Let X = sqrt(2*m + 2) and rewrite the formula to 3 - X = 8 . The only answer to this problem is that X has to equal - 5. The square root of a positive number is always positive so the wrong answer because m = 23/2 can never give a negative answer so that answer is wrong and the correct answer is null. Yes, I know the sqrt(25) can be solved by 5 * 5 and - 5 * - 5. When you are dealing with a polynomial that has 2 answers the use of the +/- to get the two answers to that type of problem is OK. In this case you can't use both answers to solve the problem because there can only be one solution and both solutions won't work. That is why the principal square root was defined as only positive numbers so you don't have to pick an answer. The only time a square root can produce a negative answer is when you are using imaginary numbers where i^2 = -1 or i = sqrt (-1) and was not included in this problem. Then the sqrt(-25) can be rewritten to be sqrt (25) * sqrt(-1) = 5 * i . Another was to look at it is when dealing with functions e.g. in calculus, a function must map an x to a single y. So we are only interested in the principal root. All the principle square root is a convention (or rule) to prevent confusion.

@MaydayAggro 9 ай бұрын

I worked this similarly. Let x = 2m + 2.

@gavindeane3670 7 ай бұрын

It wouldn't matter if imaginary and complex numbers were included in the question. There's still no value of z to satisfy √z = -5.

@InPursuitOfCuriosity 9 ай бұрын

Why can't you move the radical onto the other side of the equation, thus removing the issue of a negative square root? If you do this you will eventually get -5 = sqrt of 2m+2, which if you square both sides will give you 25 = 2m +2 ---> 23/2. Edit: Oh i see, you would need to make it "sqrt of -2m - 2" which would also cause issues.

@gavindeane3670 7 ай бұрын

No, you wouldn't need to make it √(-2m - 2).

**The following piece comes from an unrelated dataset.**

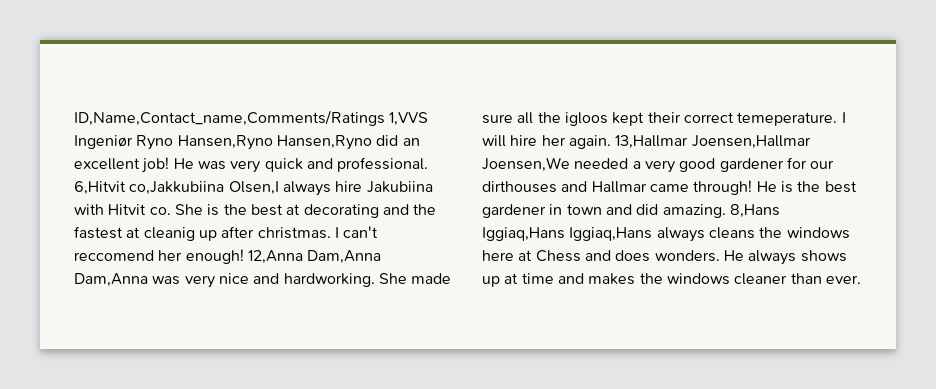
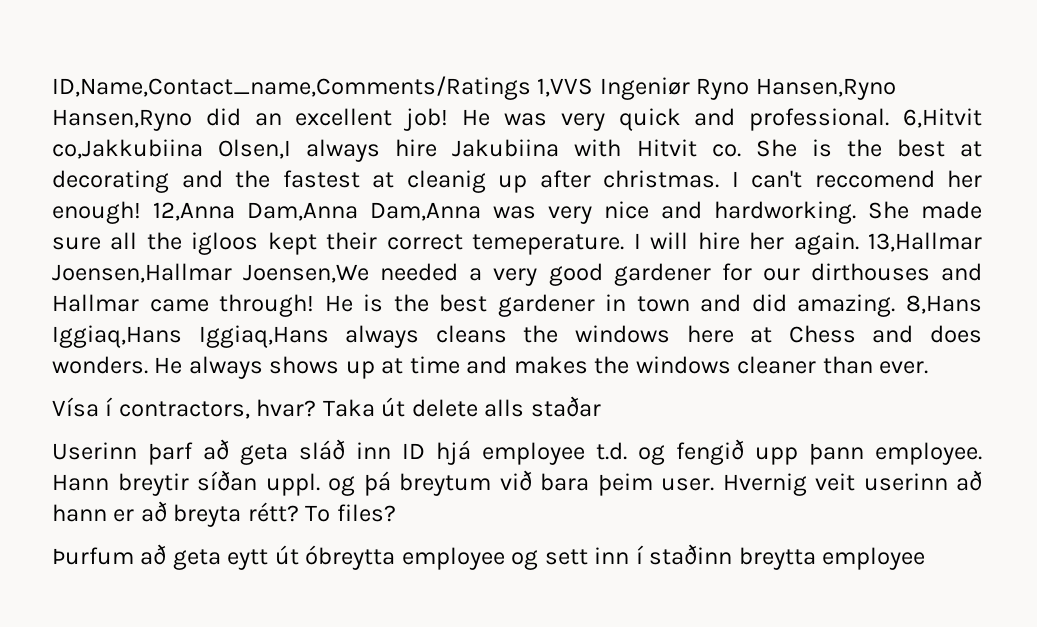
+ Vísa í contractors, hvar? Taka út delete alls staðar
+ Userinn þarf að geta sláð inn ID hjá employee t.d. og fengið upp þann employee. Hann breytir síðan uppl. og þá breytum við bara þeim user. Hvernig veit userinn að hann er að breyta rétt? To files?
+ Þurfum að geta eytt út óbreytta employee og sett inn í staðinn breytta employee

Moving the radical to the other side to get -5 = √(2m + 2) is fine. But now you have an impossible equation because -5 cannot equal √(anything).

@josephlaura7387 9 ай бұрын

Thank you ☺️

@MrSeezero 9 ай бұрын

Actually, if you look at the equation and consider how principal roots work, you don't even have to attempt to solve for m to get the answer. If the value coming out of the radical has to be equal to negative 5 in order for the expression on the left to be equal to 8, then you should immediately pick "null" as the answer since the other square root coming from the radical would have to be positive 5 which would be the principal root of that radical and be the one that you would be forced to use. Thus, there would be no solution. Now if this weren't a multiple-choice question, then you might still have to go through the motions of solving for m and then show that the value that you got for m would not work to show that the answer would be null.

@gavindeane3670 7 ай бұрын

Even without the multiple choice options, as soon as you realise you have √(something) = -5 you know that there is no solution.

@tobymichaels8171 9 ай бұрын

Please explain how the contemporary concept of "principle square root" is anything but arbitrary

@MaydayAggro 9 ай бұрын

It's nothing but arbitrary, and I hate it.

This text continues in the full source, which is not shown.